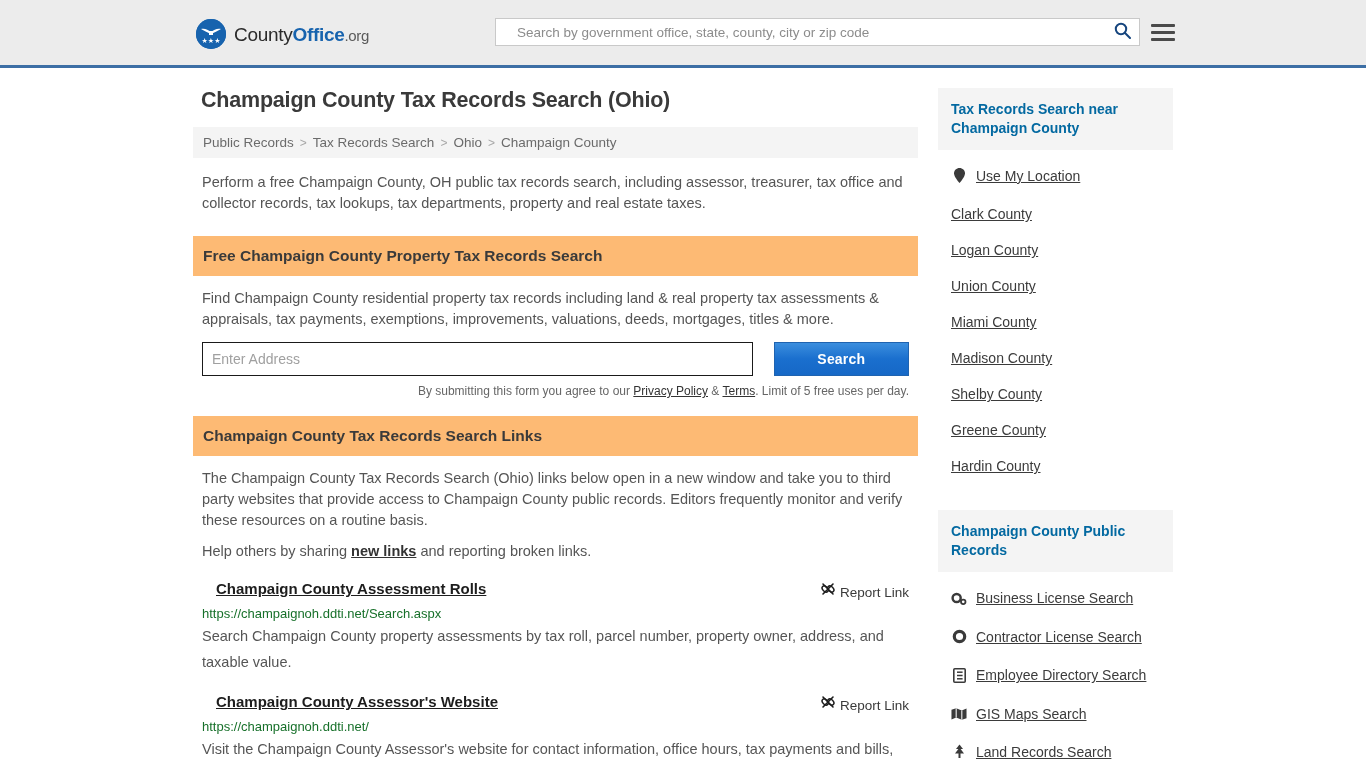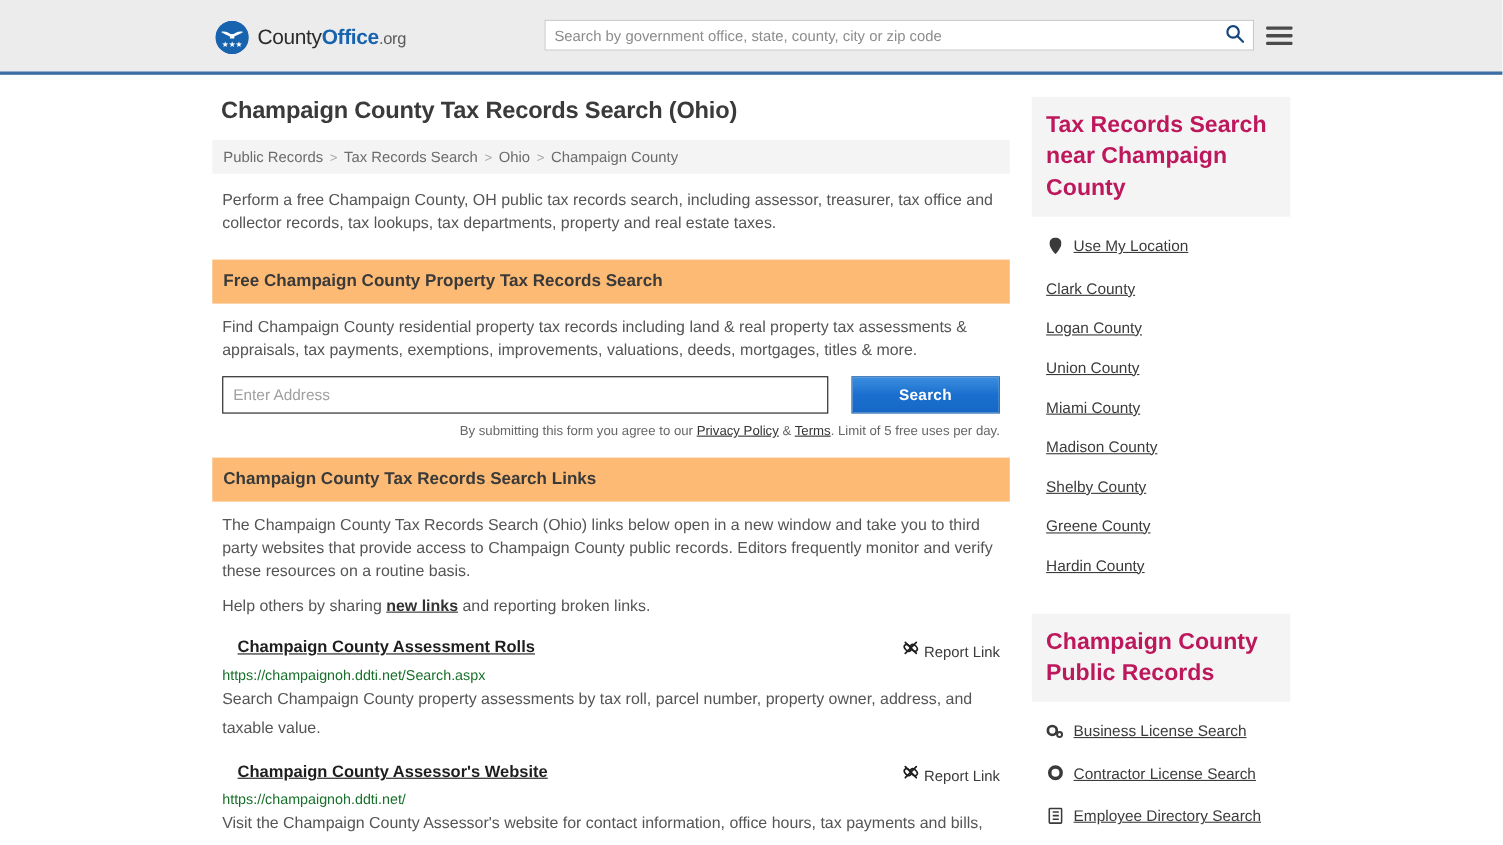--- a/index.html
+++ b/index.html
@@ -66,7 +66,7 @@
     border: 0;
     outline: none;
     height: 26px;
-    padding: 0 8px;
+    padding: 0 21px;
     font-family: "Liberation Sans", sans-serif;
     font-size: 13.5px;
     color: #333;

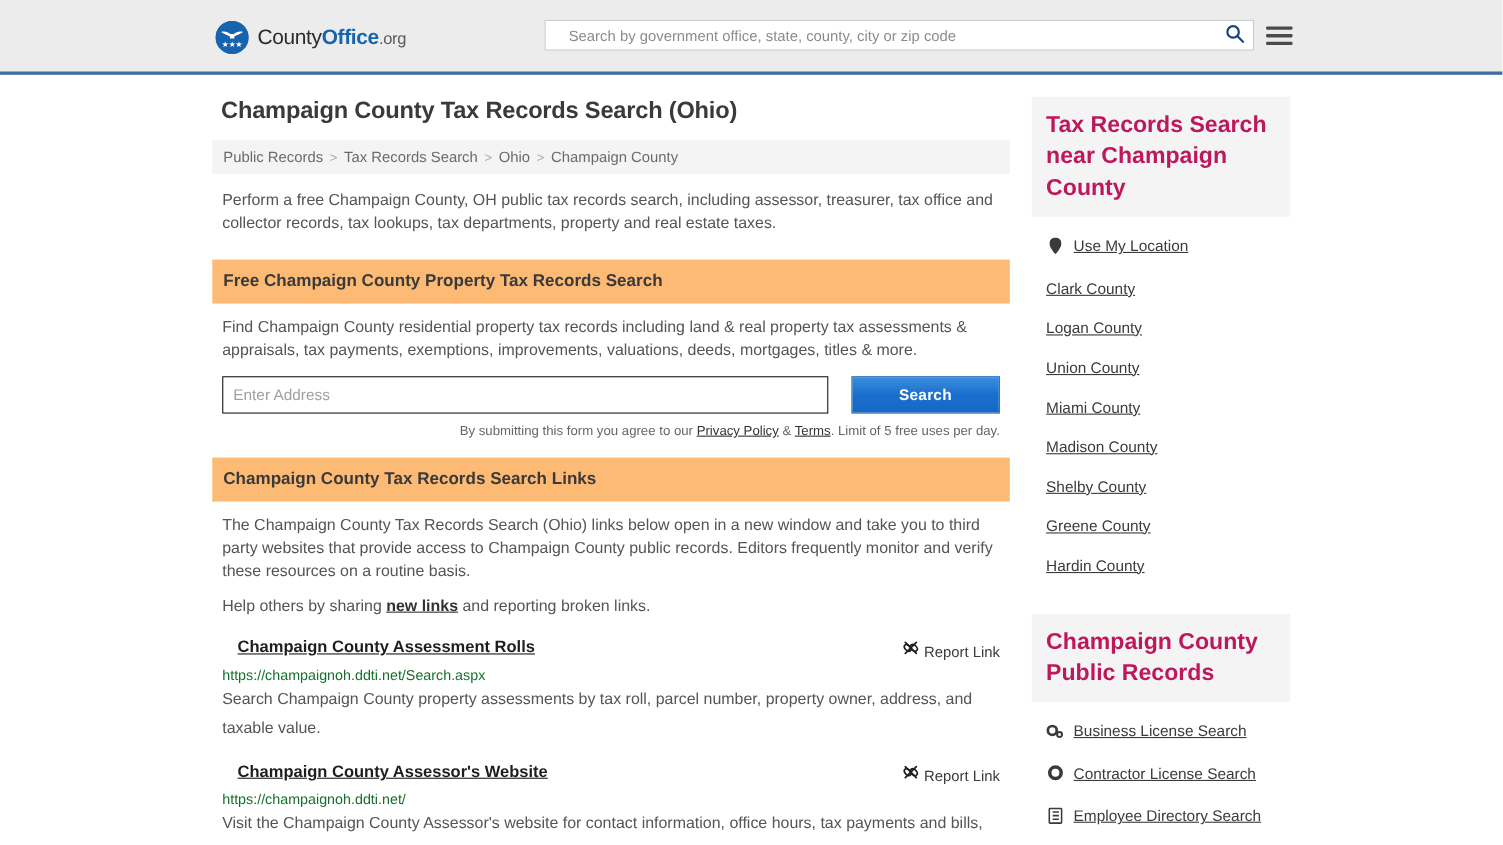--- a/index.html
+++ b/index.html
@@ -244,9 +244,9 @@
   .side-head {
     background: #f4f4f4;
     padding: 12px 13px;
-    font-size: 21px;
+    font-size: 14px;
     font-weight: bold;
-    color: #be185d;
+    color: #0369a1;
     line-height: 1.35;
   }
   .side-list { padding: 8px 0 0 0; margin: 0; list-style: none; }

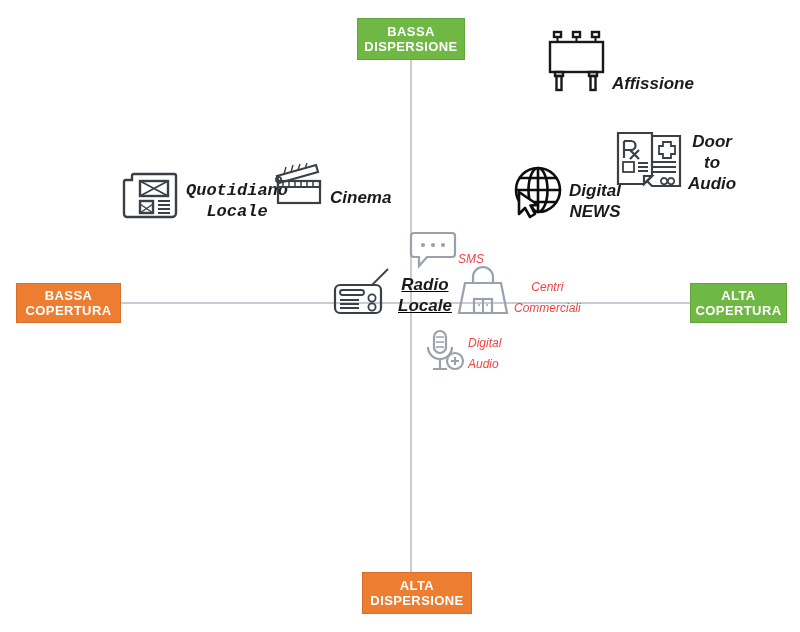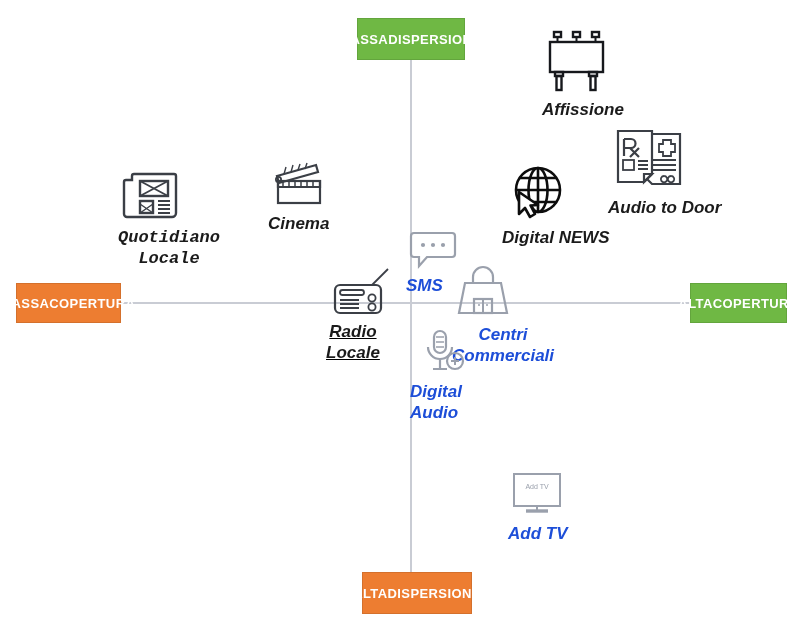--- a/index.html
+++ b/index.html
@@ -47,7 +47,7 @@
     letter-spacing: .4px;
     text-align: center;
     display: flex;
-    flex-direction: row;
+    flex-direction: column;
     align-items: center;
     justify-content: center;
     border: 1px solid rgba(0,0,0,.10);

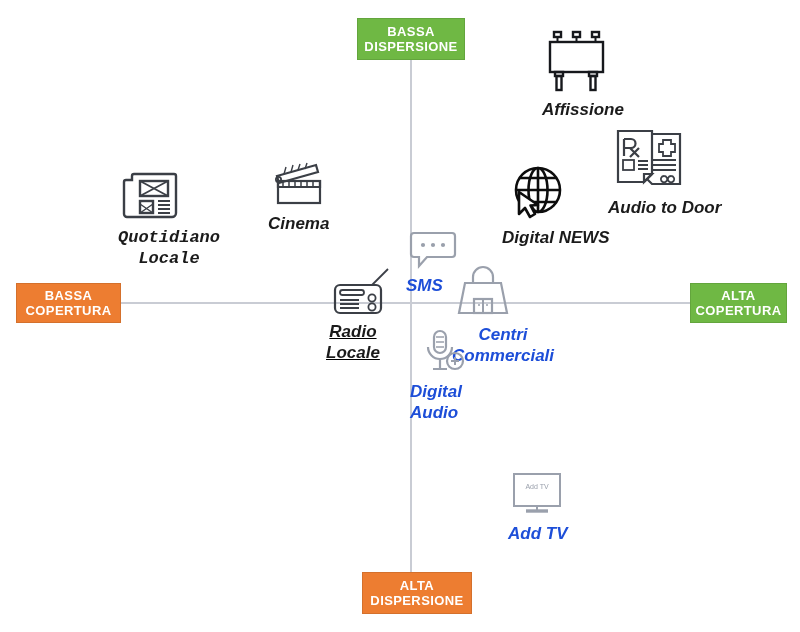--- a/index.html
+++ b/index.html
@@ -63,8 +63,8 @@
   .item {
     position: absolute;
     display: flex;
-    flex-direction: column;
-    align-items: flex-start;
+    flex-direction: row;
+    align-items: flex-end;
   }
   .item .glyph {
     display: block;

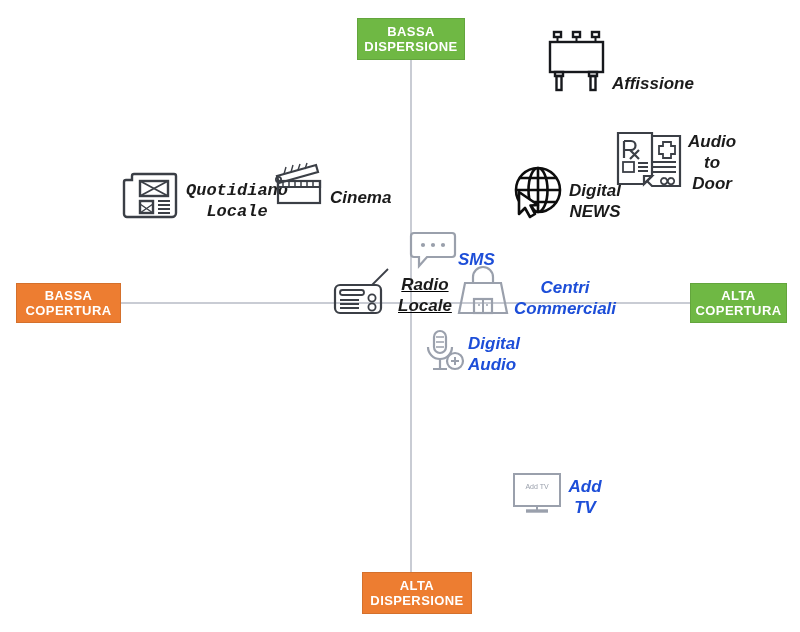--- a/index.html
+++ b/index.html
@@ -206,7 +206,7 @@
         <path d="M36 48 H44 L36 56 Z" stroke-width="2.2"></path>
       </svg>
     </span>
-    <span class="lbl">Audio to Door</span>
+    <span class="lbl">Door to Audio</span>
   </div>
 
   <div class="item muted" style="left:406px; top:228px; width:62px;">

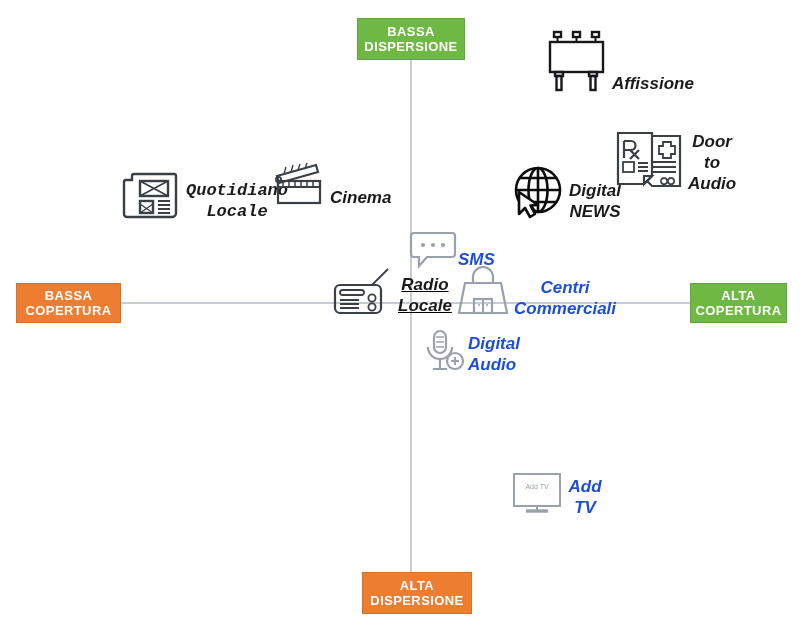--- a/index.html
+++ b/index.html
@@ -82,9 +82,9 @@
   }
   
   .item.muted .lbl {
-    font-weight: bold;
-    color: #1d4ed8;
-    font-size: 17px;
+    font-weight: normal;
+    color: #ef4444;
+    font-size: 12px;
   }
   .item.left-lbl .lbl { text-align: left; align-self: flex-start; }
 </style>

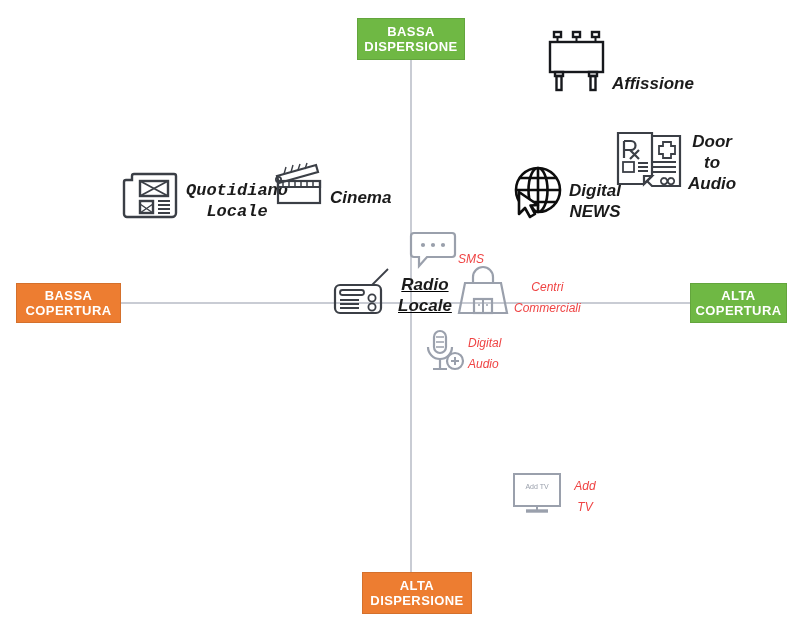--- a/index.html
+++ b/index.html
@@ -253,19 +253,6 @@
   </div>
 
 
-  <div class="item muted" style="left:508px; top:470px; width:96px;">
-    <span class="glyph" style="position:relative;">
-      <svg width="58" height="48" viewBox="0 0 58 48" fill="none" stroke="#9aa0ac" stroke-width="2">
-        <rect x="6" y="4" width="46" height="32"></rect>
-        <path d="M18 41 H40" stroke-width="3.4"></path>
-        <path d="M29 36 V41" stroke-width="2"></path>
-      </svg>
-      <span style="position:absolute; left:0; top:12px; width:58px; text-align:center;
-                   font-size:7px; color:#9aa0ac; font-style:normal; font-weight:normal;
-                   font-family:'Liberation Sans',sans-serif; line-height:9px;">Add TV</span>
-    </span>
-    <span class="lbl">Add TV</span>
-  </div>
 
 </div>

→ **Required action**: The response must match the listing exactly, except that pictures are removed.

→ **Your solution**:
--- a/index.html
+++ b/index.html
@@ -66,7 +66,7 @@
     border: 0;
     outline: none;
     height: 26px;
-    padding: 0 8px;
+    padding: 0 21px;
     font-family: "Liberation Sans", sans-serif;
     font-size: 13.5px;
     color: #333;

--- a/index.html
+++ b/index.html
@@ -244,9 +244,9 @@
   .side-head {
     background: #f4f4f4;
     padding: 12px 13px;
-    font-size: 21px;
+    font-size: 14px;
     font-weight: bold;
-    color: #be185d;
+    color: #0369a1;
     line-height: 1.35;
   }
   .side-list { padding: 8px 0 0 0; margin: 0; list-style: none; }

--- a/index.html
+++ b/index.html
@@ -47,7 +47,7 @@
     letter-spacing: .4px;
     text-align: center;
     display: flex;
-    flex-direction: row;
+    flex-direction: column;
     align-items: center;
     justify-content: center;
     border: 1px solid rgba(0,0,0,.10);

--- a/index.html
+++ b/index.html
@@ -63,8 +63,8 @@
   .item {
     position: absolute;
     display: flex;
-    flex-direction: column;
-    align-items: flex-start;
+    flex-direction: row;
+    align-items: flex-end;
   }
   .item .glyph {
     display: block;

--- a/index.html
+++ b/index.html
@@ -206,7 +206,7 @@
         <path d="M36 48 H44 L36 56 Z" stroke-width="2.2"></path>
       </svg>
     </span>
-    <span class="lbl">Audio to Door</span>
+    <span class="lbl">Door to Audio</span>
   </div>
 
   <div class="item muted" style="left:406px; top:228px; width:62px;">

--- a/index.html
+++ b/index.html
@@ -82,9 +82,9 @@
   }
   
   .item.muted .lbl {
-    font-weight: bold;
-    color: #1d4ed8;
-    font-size: 17px;
+    font-weight: normal;
+    color: #ef4444;
+    font-size: 12px;
   }
   .item.left-lbl .lbl { text-align: left; align-self: flex-start; }
 </style>

--- a/index.html
+++ b/index.html
@@ -253,19 +253,6 @@
   </div>
 
 
-  <div class="item muted" style="left:508px; top:470px; width:96px;">
-    <span class="glyph" style="position:relative;">
-      <svg width="58" height="48" viewBox="0 0 58 48" fill="none" stroke="#9aa0ac" stroke-width="2">
-        <rect x="6" y="4" width="46" height="32"></rect>
-        <path d="M18 41 H40" stroke-width="3.4"></path>
-        <path d="M29 36 V41" stroke-width="2"></path>
-      </svg>
-      <span style="position:absolute; left:0; top:12px; width:58px; text-align:center;
-                   font-size:7px; color:#9aa0ac; font-style:normal; font-weight:normal;
-                   font-family:'Liberation Sans',sans-serif; line-height:9px;">Add TV</span>
-    </span>
-    <span class="lbl">Add TV</span>
-  </div>
 
 </div>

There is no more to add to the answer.